> Work request
Leave the pictures behind and repeat all the entries exactly.

Edit tracking data
════
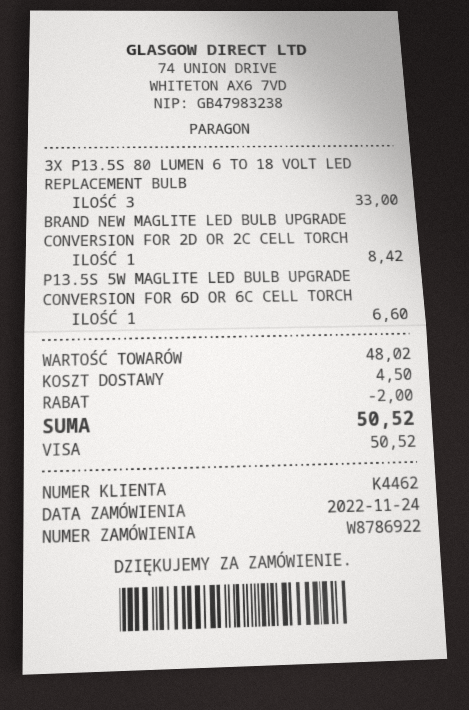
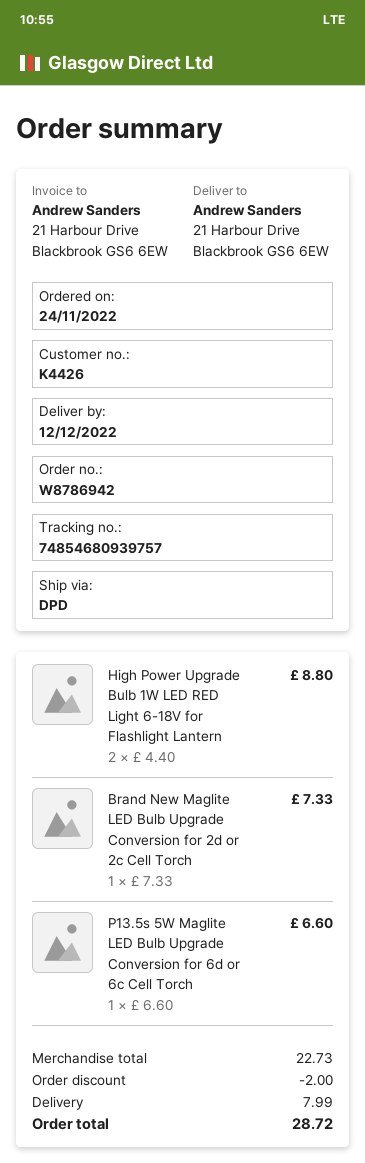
order number: W8786922 -> W8786942
customer number: K4462 -> K4426
3X P13.5S 80 LUMEN 6 TO 18 VOLT LED REPLACEMENT BULB: 3 for 33.00 -> none
BRAND NEW MAGLITE LED BULB UPGRADE CONVERSION FOR 2D OR 2C CELL TORCH: 1 for 8.42 -> 1 for 7.33
High Power Upgrade Bulb 1W LED RED Light 6-18V for Flashlight Lantern: none -> 2 for 8.80
subtotal: 48.02 -> 22.73
shipping: 4.50 -> 7.99
total: 50.52 -> 28.72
════
> Solution for this task
order number: W8786922 -> W8786942
customer number: K4462 -> K4426
3X P13.5S 80 LUMEN 6 TO 18 VOLT LED REPLACEMENT BULB: 3 for 33.00 -> none
BRAND NEW MAGLITE LED BULB UPGRADE CONVERSION FOR 2D OR 2C CELL TORCH: 1 for 8.42 -> 1 for 7.33
High Power Upgrade Bulb 1W LED RED Light 6-18V for Flashlight Lantern: none -> 2 for 8.80
subtotal: 48.02 -> 22.73
shipping: 4.50 -> 7.99
total: 50.52 -> 28.72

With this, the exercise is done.